>>
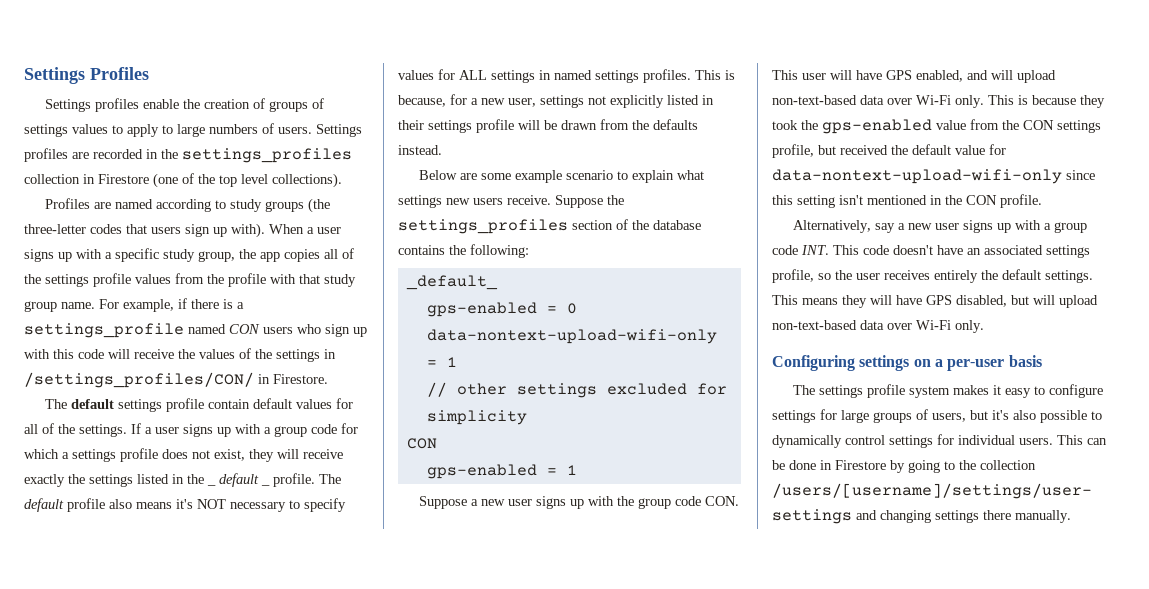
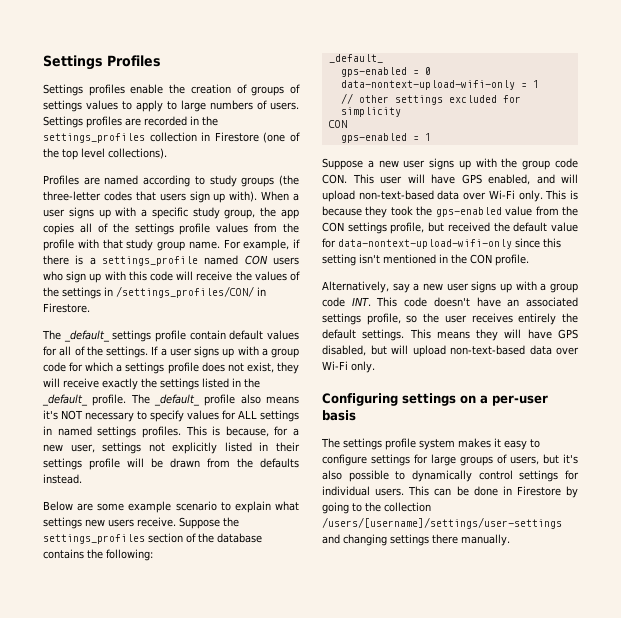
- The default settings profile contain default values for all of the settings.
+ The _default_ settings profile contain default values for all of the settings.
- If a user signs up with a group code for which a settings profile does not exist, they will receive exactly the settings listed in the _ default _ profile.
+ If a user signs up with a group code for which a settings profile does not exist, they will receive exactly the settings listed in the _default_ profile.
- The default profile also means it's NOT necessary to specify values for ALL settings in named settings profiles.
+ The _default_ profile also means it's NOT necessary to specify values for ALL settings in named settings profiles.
<<
>>
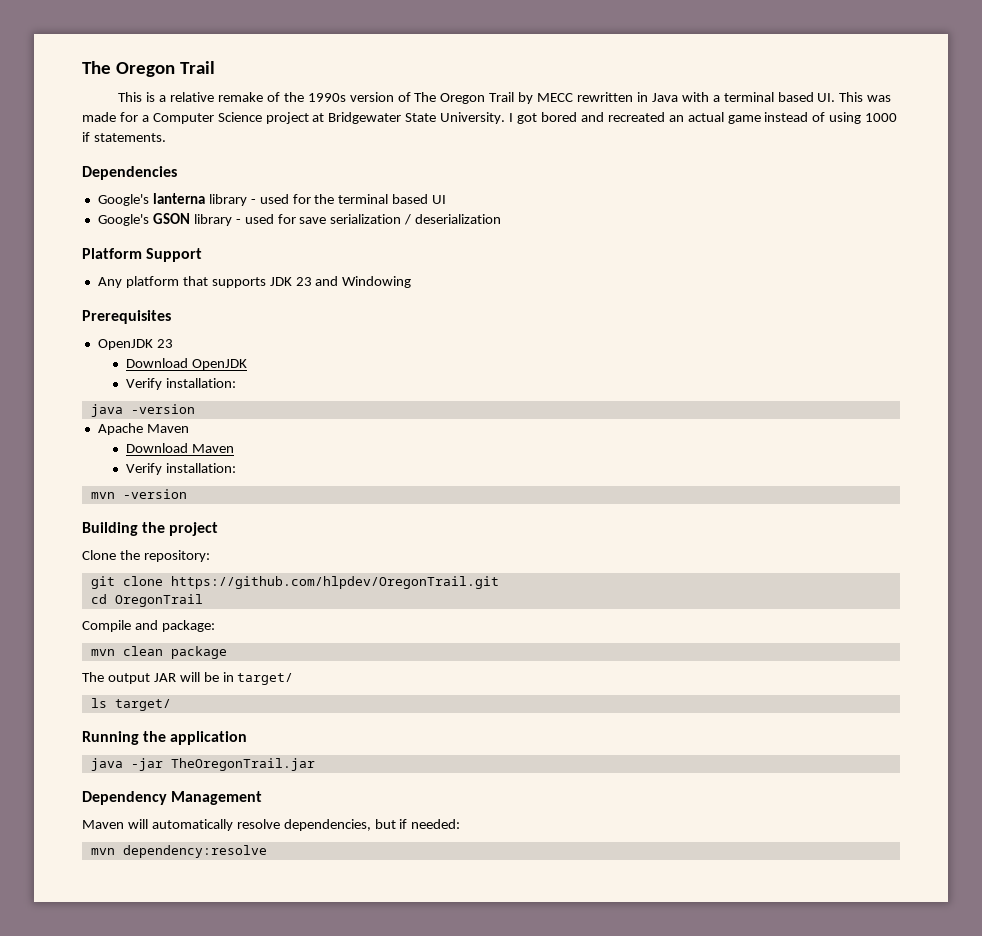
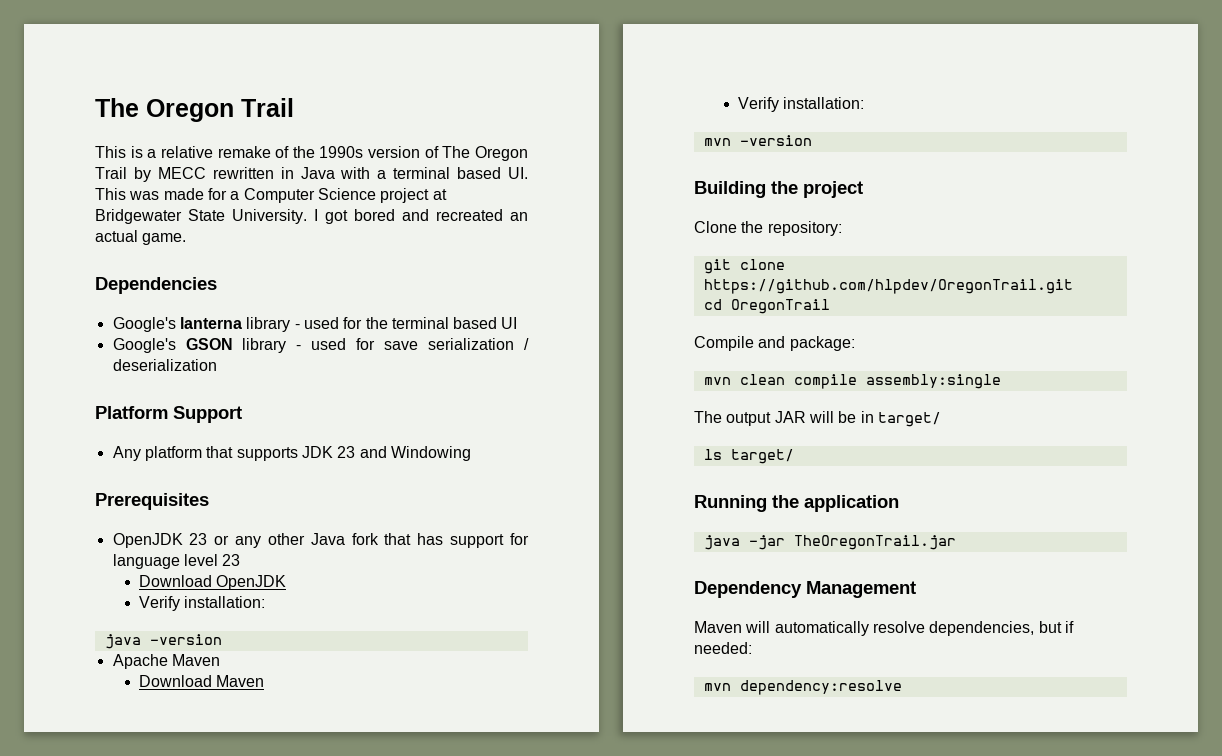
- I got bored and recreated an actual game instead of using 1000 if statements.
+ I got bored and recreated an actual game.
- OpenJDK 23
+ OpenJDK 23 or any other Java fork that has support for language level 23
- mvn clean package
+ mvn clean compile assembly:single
<<
WORK REQUIRED:
For the listing above, print only the lines starting at the line containing "- OpenJDK 23" and ending at the line containing "clean compile assembly:single", exactly, both included.

TASK SOLUTION:
- OpenJDK 23
+ OpenJDK 23 or any other Java fork that has support for language level 23
- mvn clean package
+ mvn clean compile assembly:single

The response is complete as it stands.